Records provided
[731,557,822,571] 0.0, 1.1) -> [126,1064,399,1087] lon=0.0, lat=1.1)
==
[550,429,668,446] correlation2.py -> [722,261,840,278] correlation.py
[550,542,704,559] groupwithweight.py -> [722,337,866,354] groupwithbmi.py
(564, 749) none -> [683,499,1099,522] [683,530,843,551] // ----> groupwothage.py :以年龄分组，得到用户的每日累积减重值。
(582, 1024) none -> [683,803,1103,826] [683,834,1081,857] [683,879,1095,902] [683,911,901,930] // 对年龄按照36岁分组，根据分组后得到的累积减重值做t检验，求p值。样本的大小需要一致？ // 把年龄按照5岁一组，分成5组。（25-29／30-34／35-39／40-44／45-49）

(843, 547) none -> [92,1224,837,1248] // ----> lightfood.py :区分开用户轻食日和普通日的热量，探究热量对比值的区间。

Exercise aim
Your answer should be the exact lines above from the one with "[550,429,668,446] correlation2.py ->" through the one with "(843, 547) none", both included, and nothing besides.

Reply to the task
[550,429,668,446] correlation2.py -> [722,261,840,278] correlation.py
[550,542,704,559] groupwithweight.py -> [722,337,866,354] groupwithbmi.py
(564, 749) none -> [683,499,1099,522] [683,530,843,551] // ----> groupwothage.py :以年龄分组，得到用户的每日累积减重值。
(582, 1024) none -> [683,803,1103,826] [683,834,1081,857] [683,879,1095,902] [683,911,901,930] // 对年龄按照36岁分组，根据分组后得到的累积减重值做t检验，求p值。样本的大小需要一致？ // 把年龄按照5岁一组，分成5组。（25-29／30-34／35-39／40-44／45-49）

(843, 547) none -> [92,1224,837,1248] // ----> lightfood.py :区分开用户轻食日和普通日的热量，探究热量对比值的区间。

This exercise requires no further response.